The best example I can think of is a cache. You might not mind dumping the oldest entries in the cache if memory became a problem. Caching large object graphs might make this likely as well.
An example of how a SoftReference can be used as a cache can be found in this post.
In order to perform some testing, I'd like to check how my application behaves when some or all of the objects I have stored in a cache of SoftReference'd objects are disposed of.
In order to do this, I'd like to manually clear the references stored in the cached SoftReference objects - simulating the VM disposing of those objects - but only if nothing else currently has a strong reference to that object (which could be the case if another process had recently retrieved the referenced object from the cache).
My application is single-threaded, so I don't need to worry about the soft reachability of a cached object changing as this code is executing. This also means that I don't currently have any locking mechanisms - if I did have, I could possibly have used these to determine whether or not an object was 'being used' and hence strongly reachable, but alas I don't have need of such locking.
One approach I have tried is to create an additional SoftReference to every object stored in the cache which is registered with a ReferenceQueue. My hope was that in doing so, all of the softly reachable objects in the cache would have their additional SoftReference added to the queue, so all I had to do was loop over the queue, and remove those objects from my cache. However, it seems that the GC enqueues softly reachable objects to their respective queues at its leisure, so it is not guaranteed that anything will be added to the queue once I've finished iterating through the objects in the cache.

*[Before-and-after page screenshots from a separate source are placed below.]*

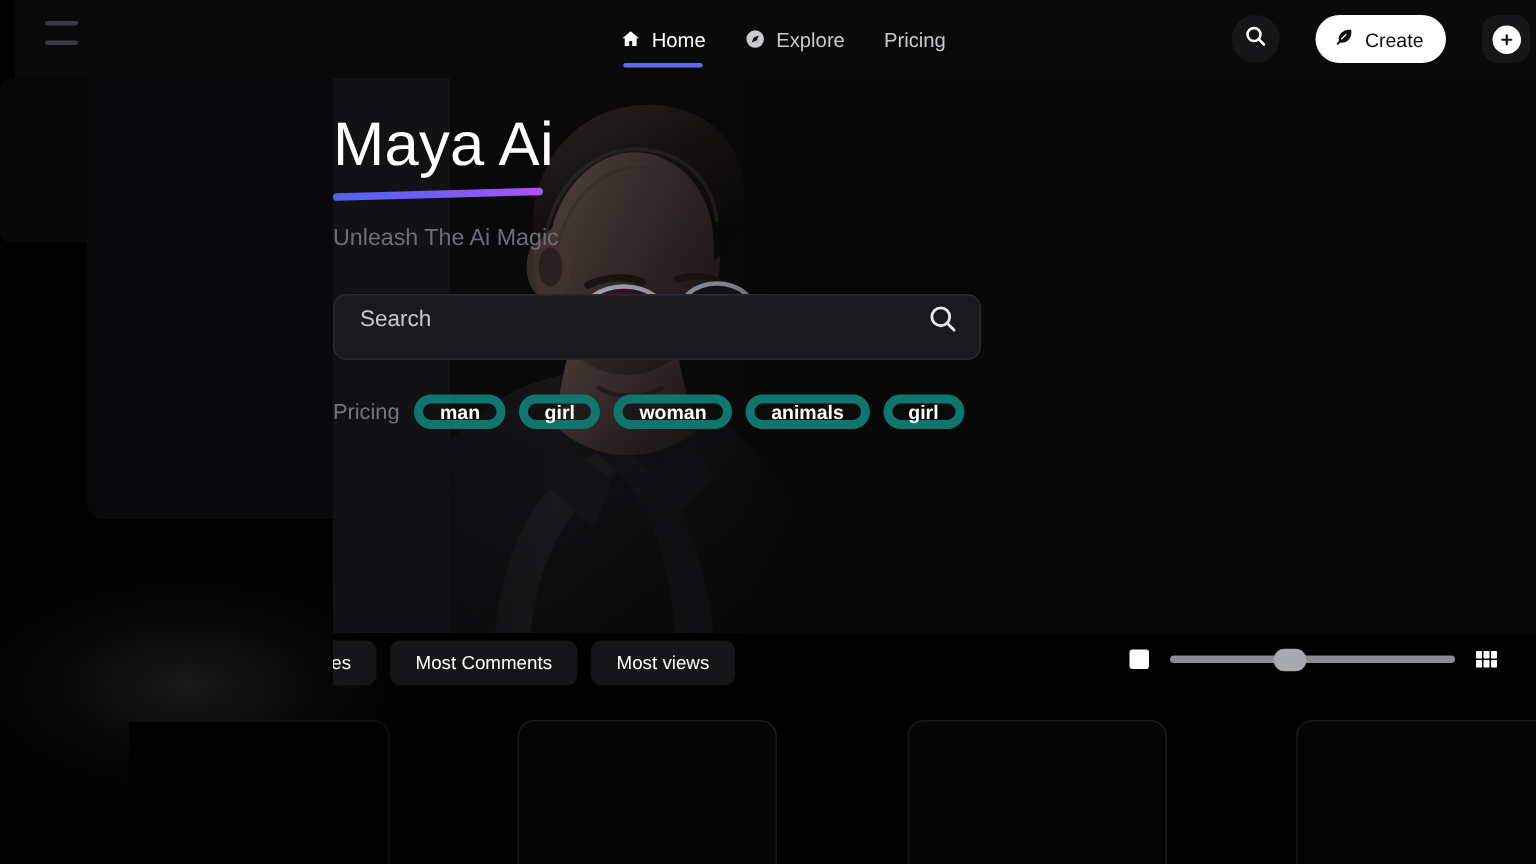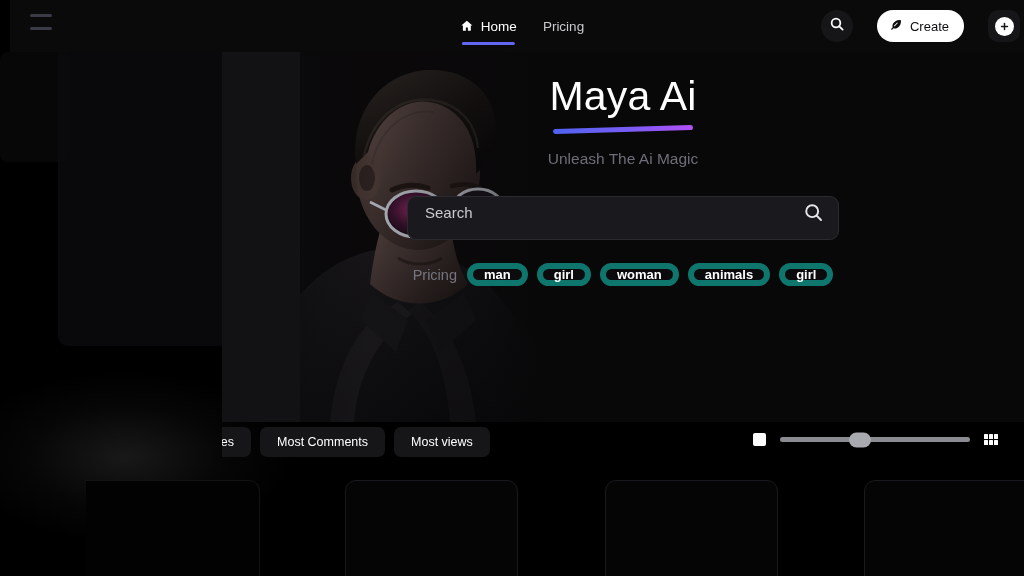--- a/index.html
+++ b/index.html
@@ -221,6 +221,15 @@
         <span>Home</span>
       </div>
 
+      <div class="nav-item">
+        <span class="nav-ico">
+          <svg width="14" height="14" viewBox="0 0 24 24">
+            <circle cx="12" cy="12" r="10" fill="#c9c9cf"></circle>
+            <path d="M16 8l-2.3 5.7L8 16l2.3-5.7z" fill="#0a0a0a"></path>
+          </svg>
+        </span>
+        <span>Explore</span>
+      </div>
 
       <div class="nav-item">
         <span>Pricing</span>

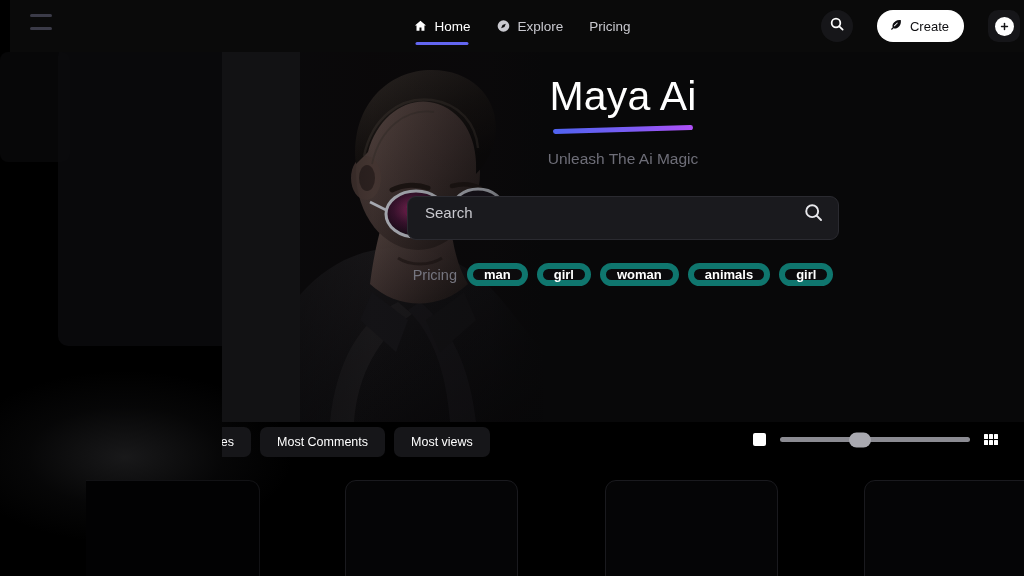--- a/index.html
+++ b/index.html
@@ -108,7 +108,7 @@
   }
   .hero-content {
     position:absolute; left:0; top:0; width:802px; height:370px;
-    display:flex; flex-direction:column; align-items:center;
+    display:flex; flex-direction:column; 
     padding-top:24px; z-index:5;
   }
   .hero-title {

One thing that I have also looked at is the -XX:SoftRefLRUPolicyMSPerMB JVM option with a very small value. With judicious memory allocation, this will quite probably clear softly reachable objects from the cache for me the moment they are softly reachable, but I'd really like the app to run normally until I receive a request to clear the softly reachable objects from the cache. As a JVM option, I don't believe I can alter this value while my app is running.
So, does anyone have any ideas as to how I can determine whether or not an object is only softly reachable (and hence can be cleared)?

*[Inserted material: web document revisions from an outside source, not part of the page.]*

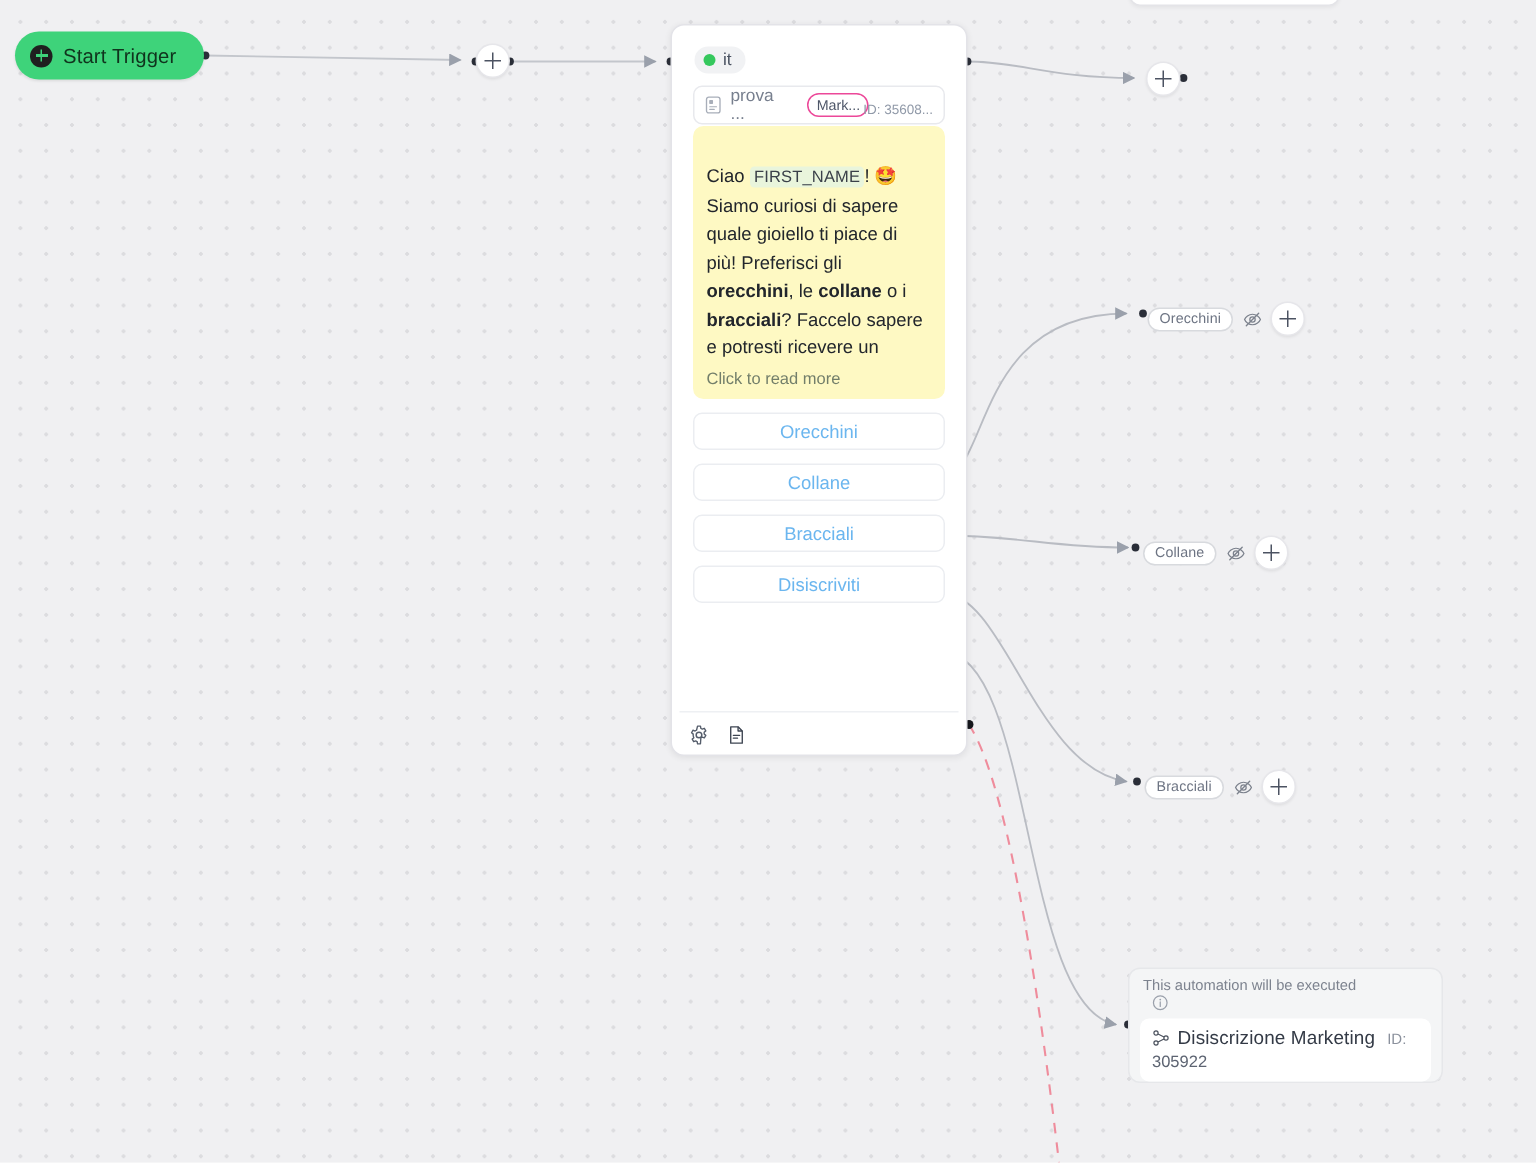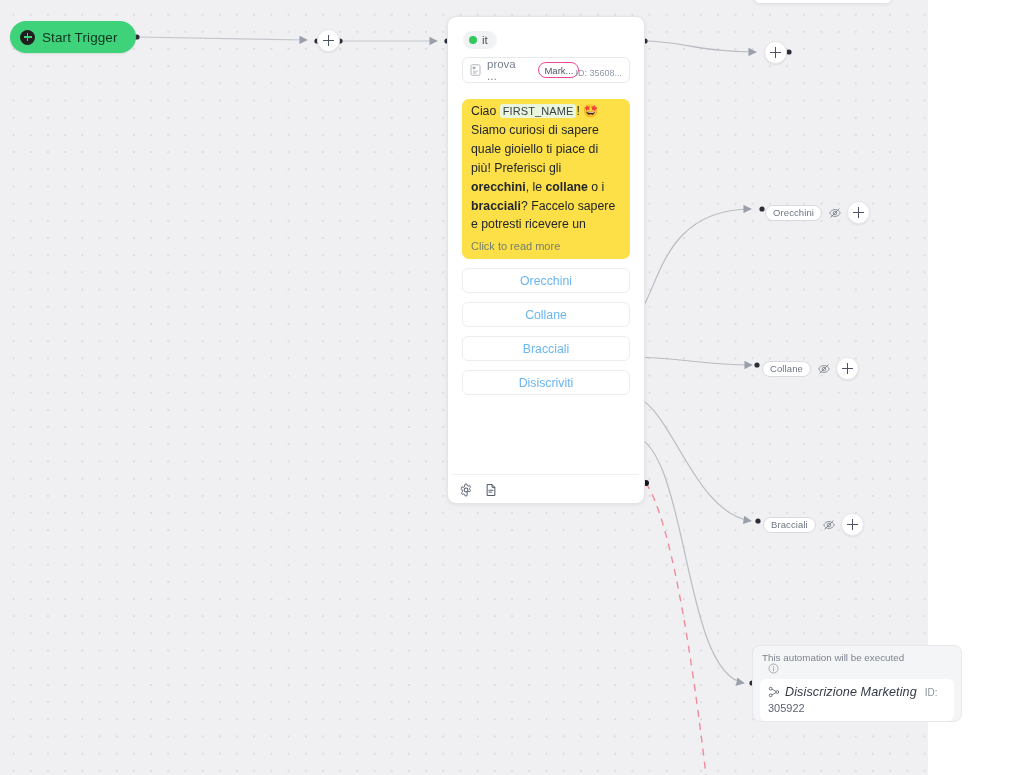--- a/index.html
+++ b/index.html
@@ -12,7 +12,7 @@
 
   #canvas {
     position: relative;
-    width: 928px;
+    width: 1024px;
     height: 775px;
     background-color: #f0f0f2;
     background-image: radial-gradient(circle, #dcdcdf 1.1px, transparent 1.2px);

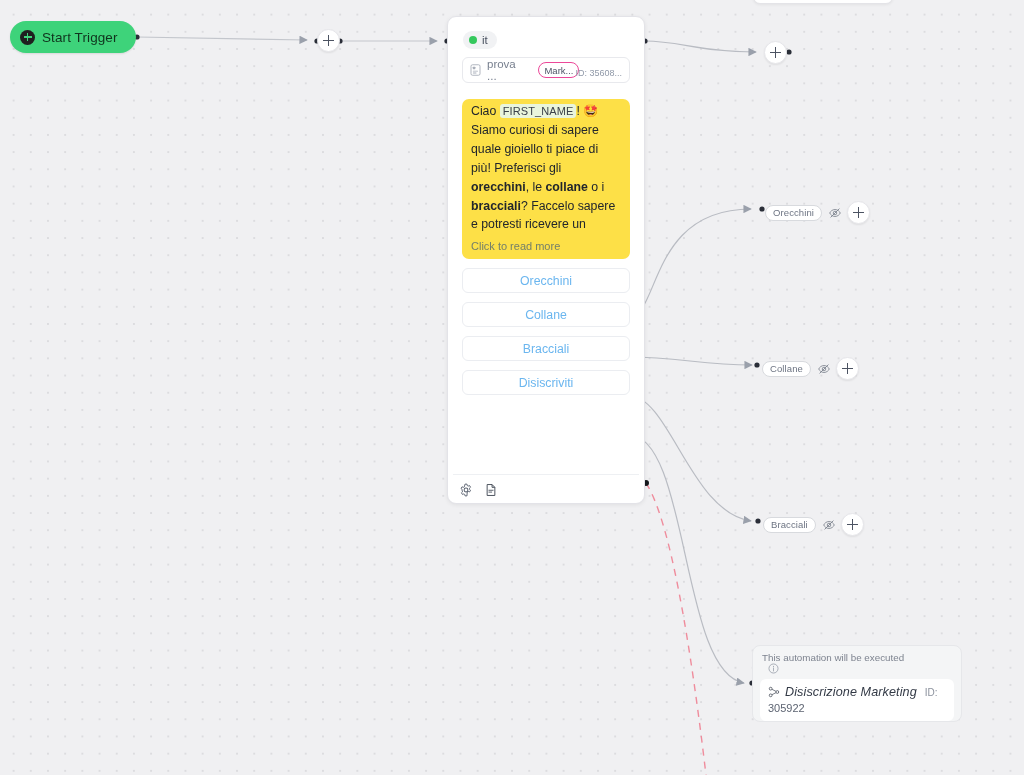--- a/index.html
+++ b/index.html
@@ -129,10 +129,10 @@
   }
 
   .bubble {
-    margin: 16px 9px 0 9px;
-    background: #fde047;
+    margin: 1px 9px 0 9px;
+    background: #fef9c3;
     border-radius: 7px;
-    padding: 3px 9px 6px 9px;
+    padding: 24px 9px 6px 9px;
     position: relative;
   }
   .bubble .btext {

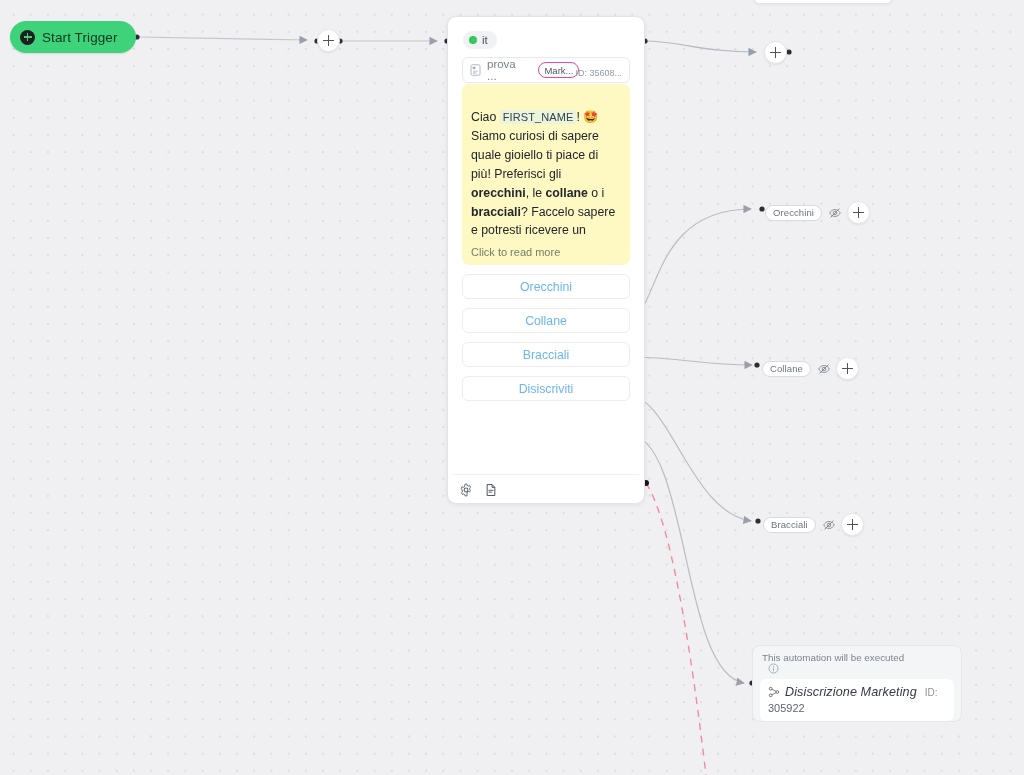--- a/index.html
+++ b/index.html
@@ -234,7 +234,7 @@
   }
   #automation-card .ac-line1 { display: flex; align-items: baseline; }
   #automation-card .flow-ic { width: 12px; height: 12px; margin-right: 5px; align-self: center; flex: 0 0 auto; }
-  #automation-card .ac-name { font-size: 12.6px; color: #333a46; letter-spacing: .1px; font-style: italic; }
+  #automation-card .ac-name { font-size: 12.6px; color: #333a46; letter-spacing: .1px; }
   #automation-card .ac-idlbl { font-size: 10px; color: #8b919d; margin-left: 8px; }
   #automation-card .ac-idval { font-size: 11px; color: #5d6472; margin-top: 3px; }
 </style>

Edit: The a few extra points that may not have been clear:
The app will probably be doing useful work at the times that I want to clear these softly reference objects out. So I'd prefer to not try and cause the GC to clear objects out for me.
It would be preferable if I could select which softly reachable objects were cleared out.
I would like to app to run normally, i.e. using production memory settings. Changing settings in code, which can then be reset back to their production values, is fine.
IIRC, soft references are guaranteed (in some sense) to be cleared before an OutOfMemoryError is thrown. So, if you allocate lots of memory they should get cleared if the objects is not strongly referenced. (Not tested.)
Mixing some answers: as Tom Hawtin said allocate memory till you go outOfMemory, for example with this code:
private void doOutOfMemory() {
try {
List<byte[]> list = new ArrayList<byte[]>();
while (true) {
list.add(new byte[200 * 1024 * 1024]);
}
} catch (OutOfMemoryError ex) {
}
}
If you wan't to control what objects are cleared, take a strong reference on the objects you want to keep.
You may also use weakReferences instead and only call System.gc() to clear there is no guarantee they will always be cleared...
Substitute a weakreference system for your current soft reference system while testing.
The weak reference system will remove an objects with no other incoming references as soon as that happens, instead of waiting for the jvm to run garbage collection.